Às vezes o armário também pode ser um lugar seguro 

Mas antes, uma pergunta: quando é que uma pessoa heterossexual avisa para a família e os amigos que nasceu assim?

O título deste texto pode parecer contraditório para quem lê de relance. E chega a ser engraçado, LOGO EU, escrever esse tipo de coisa, pois como um lugar com tanta poeira de preconceito, ácaros da sociedade e bastante apertado para que se caiba, pode também me permitir proteger quem sou? É o que eu quero tentar explicar aqui.

Um dos primeiros conselhos que eu costumo dar para quem quer sair do armário (ou contar quem é desde pequeno, porque se hetero não sai do armário, porque a gente sairia?) é esse: ter minimamente uma forma de existir no mundo, sobretudo financeiramente – numa sociedade capitalista, isso é importante, infelizmente. 
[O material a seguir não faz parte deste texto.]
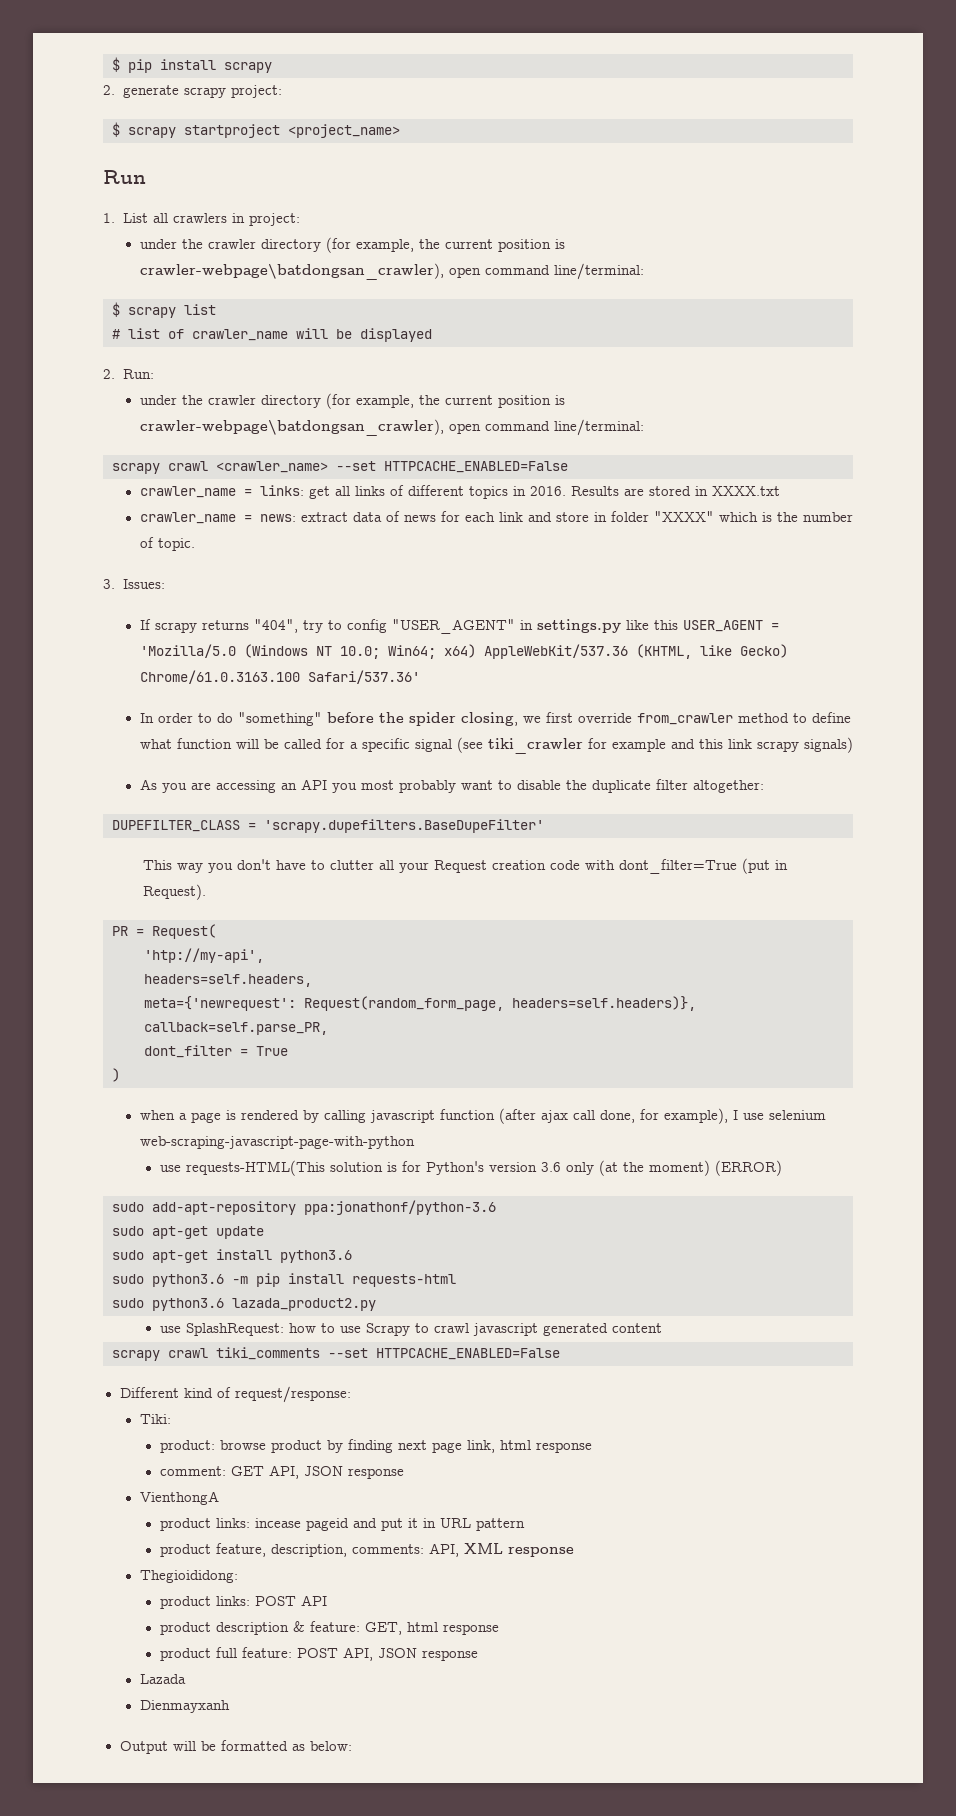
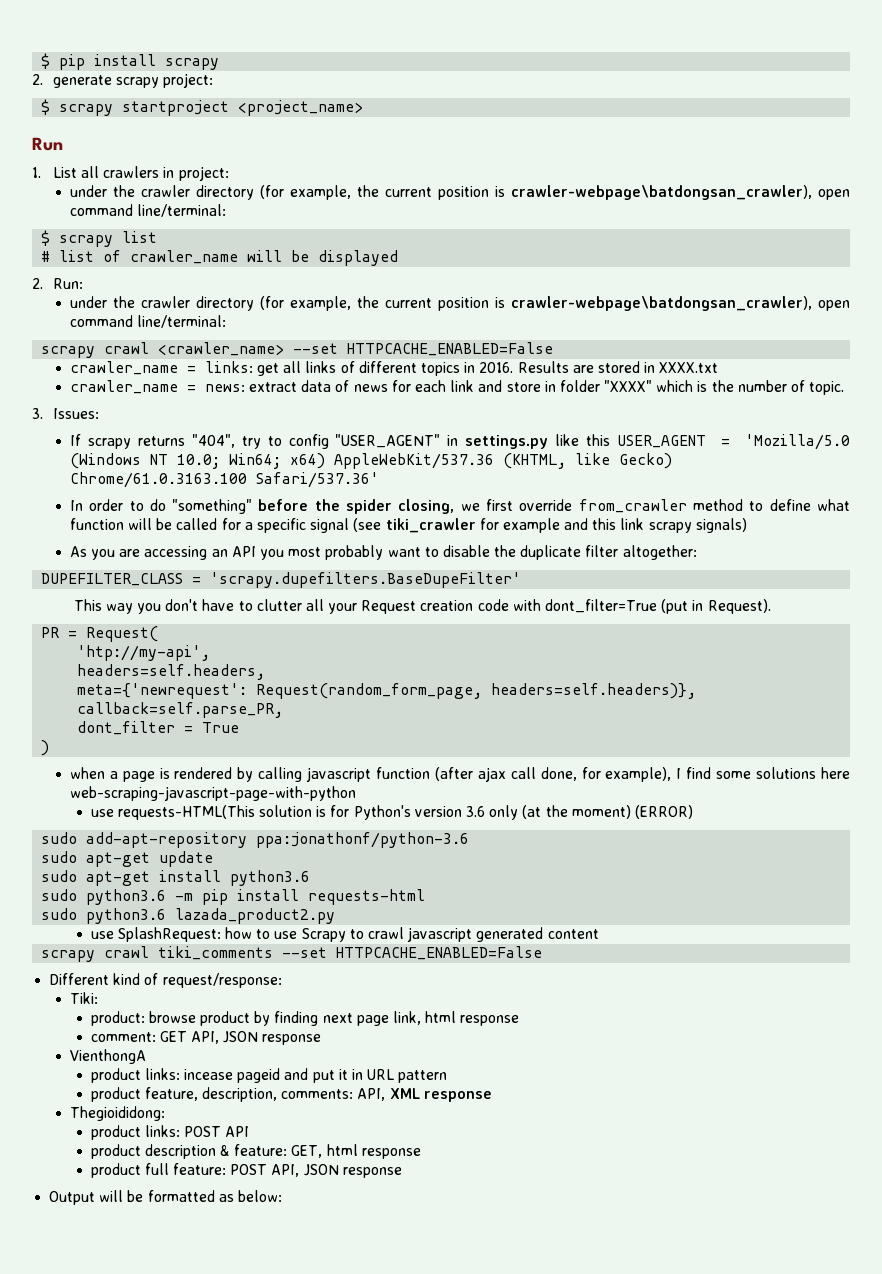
[742,1110,826,1120] use selenium -> [686,767,851,779] find some solutions here
[139,1674,186,1684] [139,1700,230,1713] // Lazada // Dienmayxanh -> (402, 1172) none

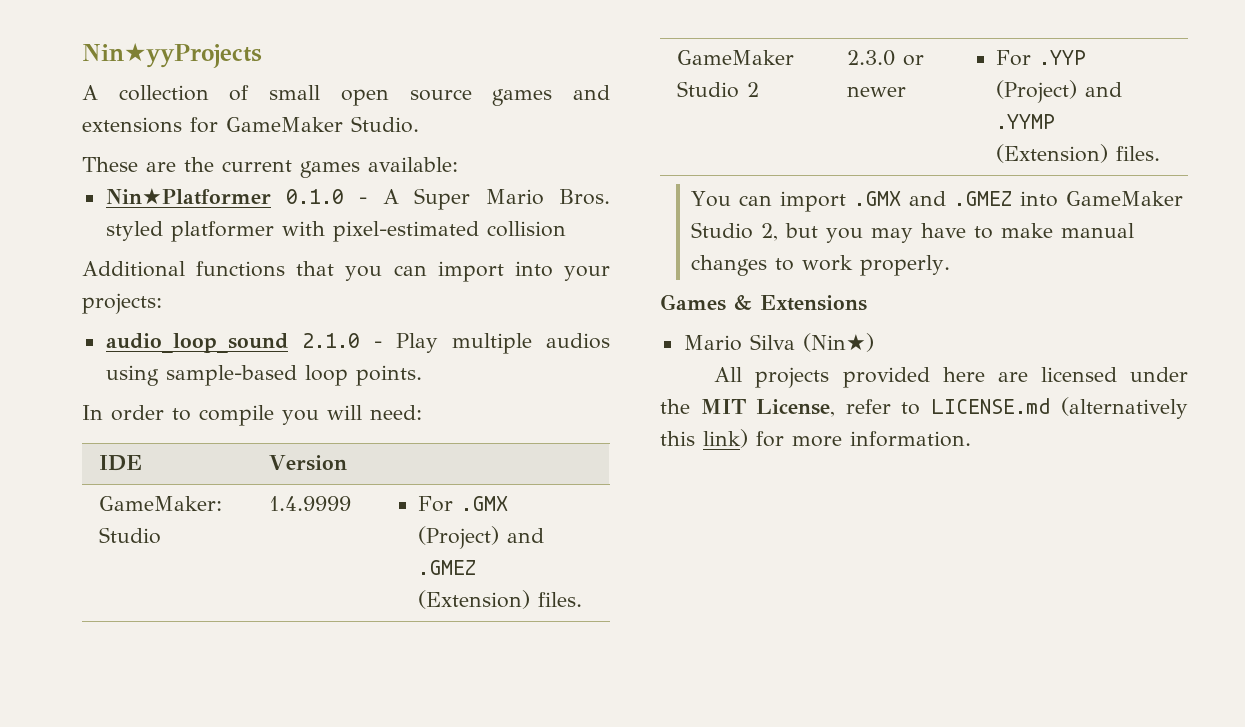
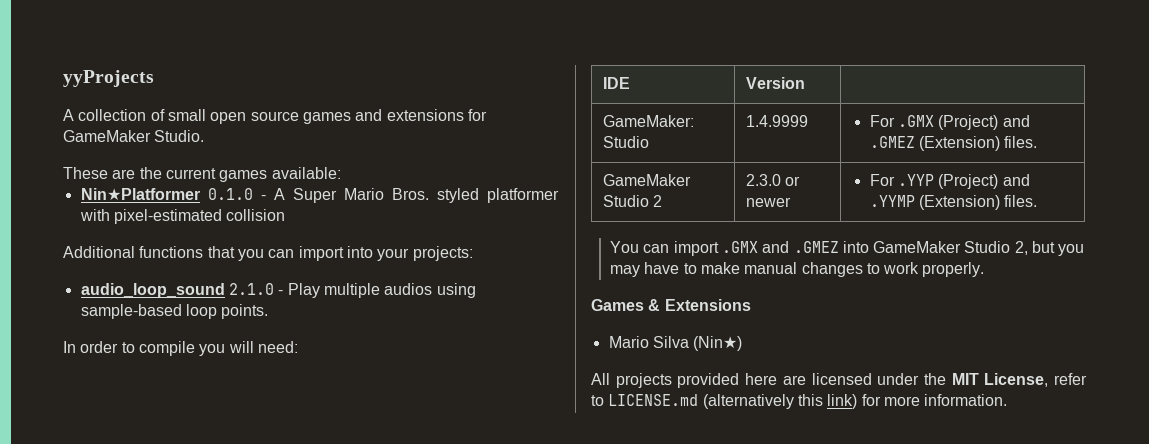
[82,42,262,68] Nin★yyProjects -> [63,70,154,87] yyProjects

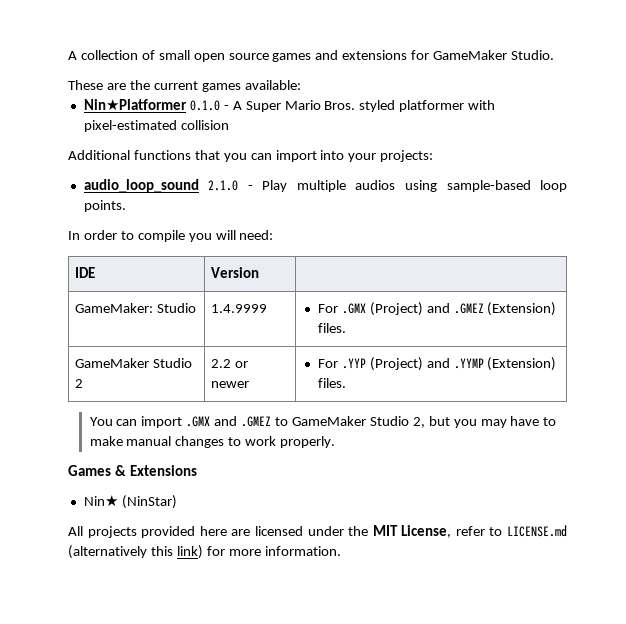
[63,70,154,87] yyProjects // -> (68, 55) none
[746,174,782,186] 2.3.0 -> [210,359,231,368] 2.2
[842,241,869,253] into -> [275,417,289,426] to
[608,336,743,351] Mario Silva (Nin★) -> [83,495,177,509] Nin★ (NinStar)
Algumas perguntas, como sugerem este post no Instagram (que também me inspirou a escrever este texto), são necessárias: seus pais precisam saber disso agora? Você tem quantos anos? Eles sempre se demonstraram preconceituosos  e você acredita que sua sexualidade será um problema?

Por isso é tão importante buscar algum tipo de apoio prévio, pois tudo pode acontecer: desde aceitação até expulsão da casa. É uma situação difícil (por isso eu falo que o armário às vezes pode ser um lugar seguro, mesmo que não confortável), porque para ter orgulho de ser quem você é, minimamente você precisa estar vivo(a) e bem para isso. Não é ficar lá para sempre, mas o tempo necessário para sair com segurança. Eu acredito que é uma hospedagem que pode ser aceita até que se consiga realmente abrir a porta e sair.
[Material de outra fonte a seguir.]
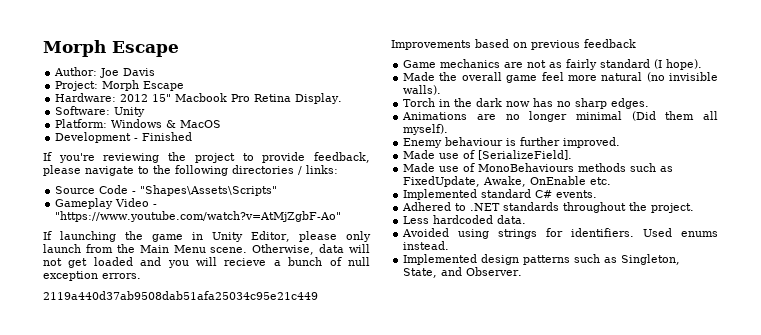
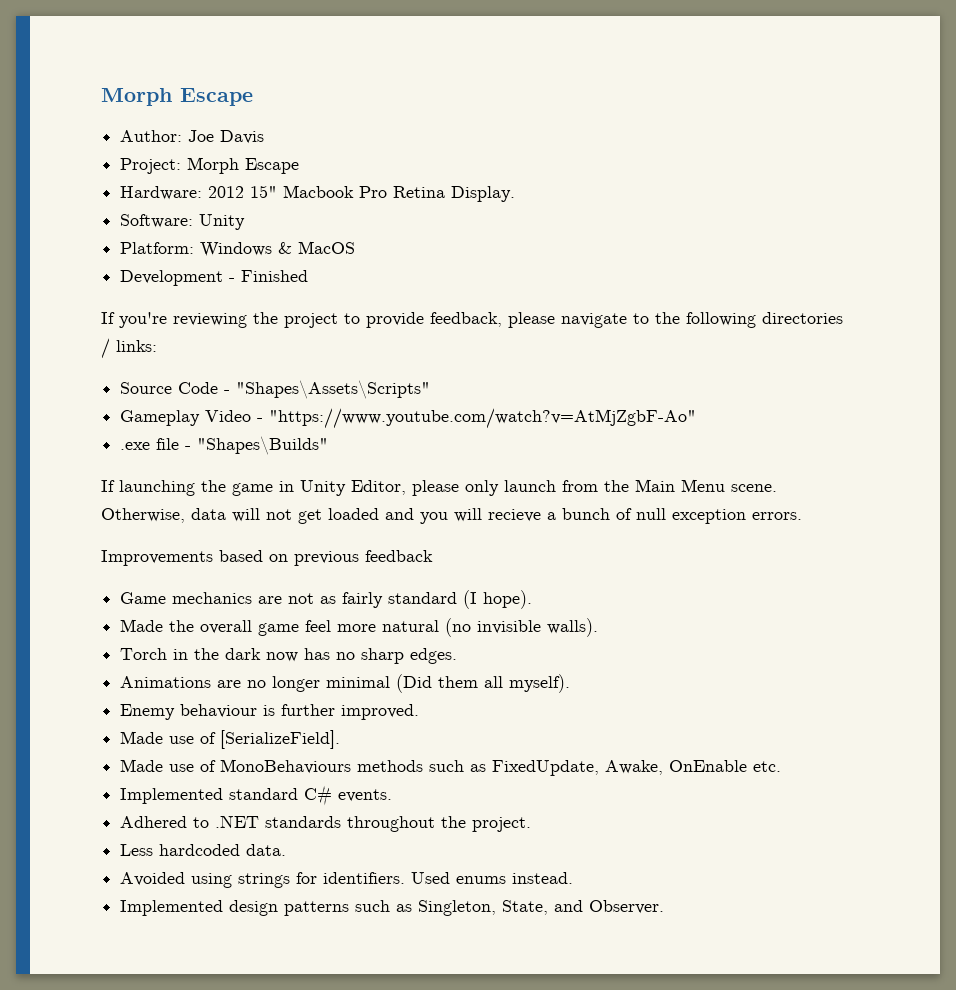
(342, 216) none -> [120,436,329,455] // .exe file - "Shapes\Builds"
[43,291,318,300] 2119a440d37ab9508dab51afa25034c95e21c449 -> (802, 516) none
Eu me permito sugerir 3 outros conselhos, além do que está no começo do texto, que podem ser úteis quando alguém quer falar sobre aceitação, sair do armário, contar para a família e passar por esse processo transitório – e tão impositivo quanto – de simplesmente ser quem você é:

 

  • Prepare-se para, possivelmente, ser afastado do seu convívio familiar. Algum membro dela poderá dizer coisas horríveis, a níveis estratosféricos, como: “não ter criado filho pra ser viadinho, filha para ser sapatão, homem nasceu homem, mulher nasceu mulher e nem Deus pode mudar isso”; infelizmente, precisamos aprender a sermos pessoas adultas desde muito cedo e meio que criar uma casca para o tanto que agressão que sofremos. Então, saiba que é possível passar por um momento, curto ou longo, de extenso estranhamento e afastamento das relações afetivas.
  • Deixe uma rede de apoio preparada e avisada da notícia – se possível, com amigos(as) e ainda mais, se preferível, que estes amigos(as) possam te acolher. Quando estiver decidido mesmo a falar sobre isso com o núcleo familiar, deixe algumas pessoas avisadas. Pode ser que, além de se afastar de você, alguém tente fazer com que pessoas que estão próximas também se afastem, como forma de retaliação.
  • Busque ajuda e apoio profissional psicológico, se conseguir, como consultas com psicólogo(a) ou afins. O momento vai exigir bastante, pois infelizmente é de um tremendo desgaste – e, para além das consultas regulares com psicólogos(as), pode-se recorrer à outras maneiras, como o Centro de Valorização a Vida, as clínicas-escolas das universidades (caso sua cidade tenha, ou você consiga entrar em contato por meios digitais), atendimentos com psicólogos que trabalham as consultas sociais.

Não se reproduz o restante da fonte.